Dabei hatte sich der Wind bereits gedreht. Es ging zunehmend um Stimmungen. Die Frage, wie einzelne Inszenierungen künstlerisch zu bewerten sind, rückte in den Hintergrund. Das war schon so, als Frank Castorf eine Patchwork-Adaption von „Tschewengur“ inszenierte, Andrei Platonovs epischem Abgesang auf die russische Revolution, und die Stuttgarter Zuschauer mit der für ihn üblichen Überwältigungsorgien und Ermüdungsbädern müde spielte.

Alles nur ein Missverständnis?

Schon im Oktober 2015 ging es hauptsächlich um die Frage, ob Armin Petras lediglich seine eigene Agenda verfolgt und sich nicht für das Stuttgarter Publikum interessiert. Die künstlerische Leitung des Staatsschauspiels dagegen hätte wohl am liebsten jeden einzelnen Zuschauer gefragt: „Was sollen wir dir eigentlich noch bieten?“ Die Lage spitzte sich zu. Plötzlich wurde diskutiert, wieviel Zuschauer das Schauspiel noch an sich binden konnte. Konkrete Zahlen wurden allerdings nicht genannt und man konnte davon ausgehen, dass das Staatsschauspiel zwar Zuschauer und Abonnenten verloren, aber nie eine Demarkationslinie unterschritten hatte.
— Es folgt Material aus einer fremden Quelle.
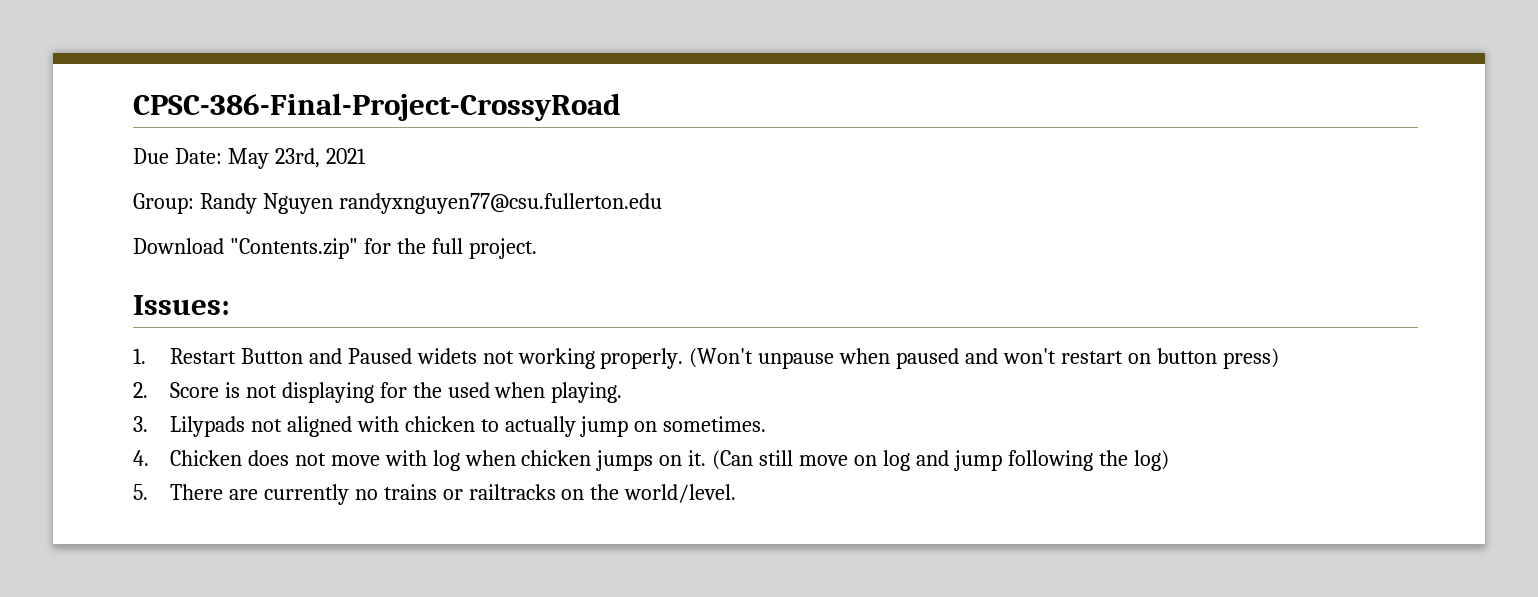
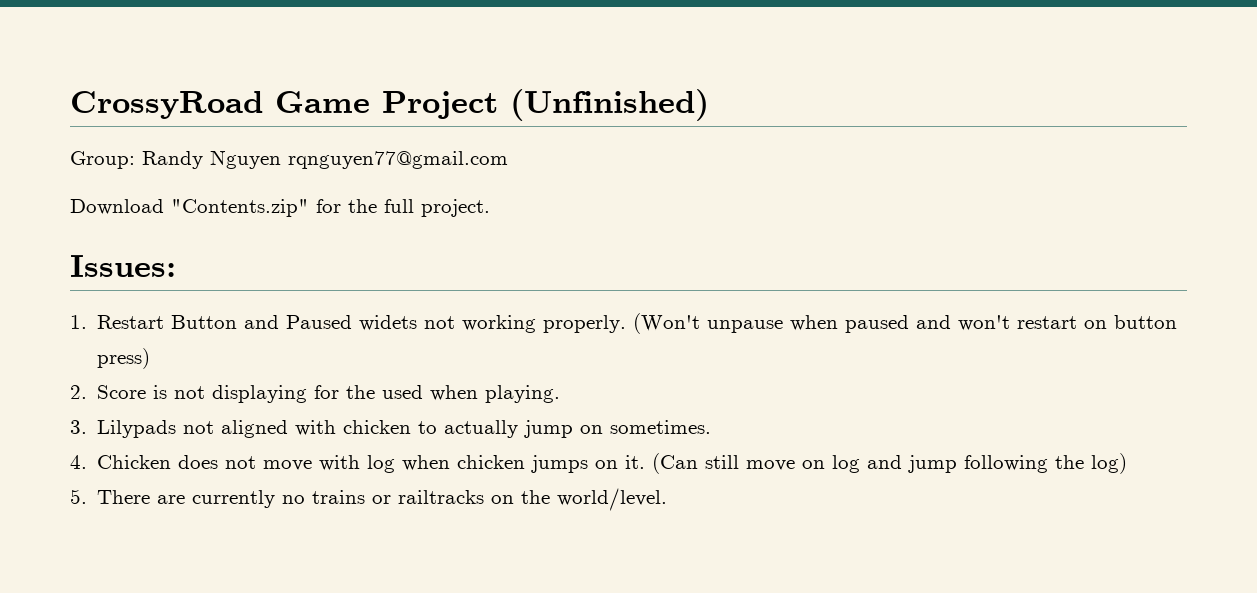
- CPSC-386-Final-Project-CrossyRoad
- Due Date: May 23rd, 2021
+ CrossyRoad Game Project (Unfinished)
- Group: Randy Nguyen randyxnguyen77@csu.fullerton.edu
+ Group: Randy Nguyen rqnguyen77@gmail.com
Im Gegenteil: In einem Interview, das Armin Petras im November 2016 der „Stuttgarter Zeitung“ gab, heißt es, der Tiefpunkt sei mit einer Auslastung von 74 Prozent erreicht worden, inzwischen nähere man sich wieder der Marke von 80 Prozent.
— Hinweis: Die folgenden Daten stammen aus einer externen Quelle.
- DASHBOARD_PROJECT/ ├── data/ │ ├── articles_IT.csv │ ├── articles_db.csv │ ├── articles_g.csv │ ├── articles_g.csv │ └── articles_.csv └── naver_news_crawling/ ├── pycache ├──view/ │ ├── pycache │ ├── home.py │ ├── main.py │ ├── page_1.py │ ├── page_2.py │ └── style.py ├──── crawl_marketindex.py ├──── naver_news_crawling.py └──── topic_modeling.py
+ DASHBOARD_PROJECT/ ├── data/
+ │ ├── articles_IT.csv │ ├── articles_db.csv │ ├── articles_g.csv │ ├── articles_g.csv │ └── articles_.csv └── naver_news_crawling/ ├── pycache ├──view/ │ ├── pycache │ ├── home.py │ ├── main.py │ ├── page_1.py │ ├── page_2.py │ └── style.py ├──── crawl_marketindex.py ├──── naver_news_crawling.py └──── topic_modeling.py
Dass die Auslastungszahlen am Ende zumindest akzeptabel waren, dürfte ausschlaggebend dafür gewesen sein, dass der Verwaltungsrat der Stuttgarter Staatstheater den Vertrag des Schauspiel-Intendanten bis ins Jahr 2021 verlängert hatte. Kurz nach besagtem Interview verkündete Armin Petras allerdings doch seinen vorzeitigen Abschied. Das kam sehr überraschend und hat wohl auch damit zu tun, dass ein Theaterkünstler wie er nicht nur vom Verwaltungsrat geliebt werden möchte. Wie das mit der Liebe in Bremen sein wird, wo Armin Petras mit Beginn der nächsten Spielzeit als Hausregisseur arbeitet, bleibt abzuwarten.